(The input):
++++++++++

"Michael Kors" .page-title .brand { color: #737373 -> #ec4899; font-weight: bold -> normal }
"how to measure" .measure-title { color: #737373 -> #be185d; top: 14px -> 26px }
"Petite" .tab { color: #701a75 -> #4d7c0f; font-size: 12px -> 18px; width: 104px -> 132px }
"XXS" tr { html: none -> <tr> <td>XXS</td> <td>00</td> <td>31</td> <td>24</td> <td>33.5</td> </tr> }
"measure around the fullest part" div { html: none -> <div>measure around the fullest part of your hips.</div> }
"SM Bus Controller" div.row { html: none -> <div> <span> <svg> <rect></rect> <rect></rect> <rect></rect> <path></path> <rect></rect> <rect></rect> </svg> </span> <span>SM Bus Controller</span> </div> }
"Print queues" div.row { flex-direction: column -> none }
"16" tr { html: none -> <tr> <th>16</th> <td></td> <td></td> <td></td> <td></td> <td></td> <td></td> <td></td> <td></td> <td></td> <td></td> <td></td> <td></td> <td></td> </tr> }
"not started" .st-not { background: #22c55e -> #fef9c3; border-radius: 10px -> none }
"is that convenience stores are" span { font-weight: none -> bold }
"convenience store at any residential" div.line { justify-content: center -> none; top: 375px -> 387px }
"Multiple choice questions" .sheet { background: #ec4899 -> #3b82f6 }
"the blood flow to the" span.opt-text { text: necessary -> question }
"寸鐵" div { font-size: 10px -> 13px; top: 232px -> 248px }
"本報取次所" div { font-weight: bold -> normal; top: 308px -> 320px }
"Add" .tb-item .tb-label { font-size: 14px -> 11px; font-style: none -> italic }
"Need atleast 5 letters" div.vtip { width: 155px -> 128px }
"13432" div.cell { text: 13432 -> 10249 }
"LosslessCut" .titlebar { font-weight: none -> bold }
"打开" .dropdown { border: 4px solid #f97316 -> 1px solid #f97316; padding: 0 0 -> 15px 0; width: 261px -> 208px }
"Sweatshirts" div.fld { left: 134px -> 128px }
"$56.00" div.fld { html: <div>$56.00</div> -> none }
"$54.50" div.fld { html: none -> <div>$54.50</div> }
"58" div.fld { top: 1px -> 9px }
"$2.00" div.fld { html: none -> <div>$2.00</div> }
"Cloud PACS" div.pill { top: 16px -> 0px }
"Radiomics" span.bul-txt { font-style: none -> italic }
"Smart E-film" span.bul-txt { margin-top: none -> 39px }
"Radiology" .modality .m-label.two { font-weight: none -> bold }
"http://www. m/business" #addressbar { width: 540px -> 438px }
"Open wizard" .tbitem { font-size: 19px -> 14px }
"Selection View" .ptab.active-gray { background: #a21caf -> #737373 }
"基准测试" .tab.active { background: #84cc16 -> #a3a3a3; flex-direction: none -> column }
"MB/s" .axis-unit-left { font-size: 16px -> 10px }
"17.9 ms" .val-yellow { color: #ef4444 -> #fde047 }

++++++++++

(What you are asked to do): Write every record out again, letter for letter.

(Exercise output):
"Michael Kors" .page-title .brand { color: #737373 -> #ec4899; font-weight: bold -> normal }
"how to measure" .measure-title { color: #737373 -> #be185d; top: 14px -> 26px }
"Petite" .tab { color: #701a75 -> #4d7c0f; font-size: 12px -> 18px; width: 104px -> 132px }
"XXS" tr { html: none -> <tr> <td>XXS</td> <td>00</td> <td>31</td> <td>24</td> <td>33.5</td> </tr> }
"measure around the fullest part" div { html: none -> <div>measure around the fullest part of your hips.</div> }
"SM Bus Controller" div.row { html: none -> <div> <span> <svg> <rect></rect> <rect></rect> <rect></rect> <path></path> <rect></rect> <rect></rect> </svg> </span> <span>SM Bus Controller</span> </div> }
"Print queues" div.row { flex-direction: column -> none }
"16" tr { html: none -> <tr> <th>16</th> <td></td> <td></td> <td></td> <td></td> <td></td> <td></td> <td></td> <td></td> <td></td> <td></td> <td></td> <td></td> <td></td> </tr> }
"not started" .st-not { background: #22c55e -> #fef9c3; border-radius: 10px -> none }
"is that convenience stores are" span { font-weight: none -> bold }
"convenience store at any residential" div.line { justify-content: center -> none; top: 375px -> 387px }
"Multiple choice questions" .sheet { background: #ec4899 -> #3b82f6 }
"the blood flow to the" span.opt-text { text: necessary -> question }
"寸鐵" div { font-size: 10px -> 13px; top: 232px -> 248px }
"本報取次所" div { font-weight: bold -> normal; top: 308px -> 320px }
"Add" .tb-item .tb-label { font-size: 14px -> 11px; font-style: none -> italic }
"Need atleast 5 letters" div.vtip { width: 155px -> 128px }
"13432" div.cell { text: 13432 -> 10249 }
"LosslessCut" .titlebar { font-weight: none -> bold }
"打开" .dropdown { border: 4px solid #f97316 -> 1px solid #f97316; padding: 0 0 -> 15px 0; width: 261px -> 208px }
"Sweatshirts" div.fld { left: 134px -> 128px }
"$56.00" div.fld { html: <div>$56.00</div> -> none }
"$54.50" div.fld { html: none -> <div>$54.50</div> }
"58" div.fld { top: 1px -> 9px }
"$2.00" div.fld { html: none -> <div>$2.00</div> }
"Cloud PACS" div.pill { top: 16px -> 0px }
"Radiomics" span.bul-txt { font-style: none -> italic }
"Smart E-film" span.bul-txt { margin-top: none -> 39px }
"Radiology" .modality .m-label.two { font-weight: none -> bold }
"http://www. m/business" #addressbar { width: 540px -> 438px }
"Open wizard" .tbitem { font-size: 19px -> 14px }
"Selection View" .ptab.active-gray { background: #a21caf -> #737373 }
"基准测试" .tab.active { background: #84cc16 -> #a3a3a3; flex-direction: none -> column }
"MB/s" .axis-unit-left { font-size: 16px -> 10px }
"17.9 ms" .val-yellow { color: #ef4444 -> #fde047 }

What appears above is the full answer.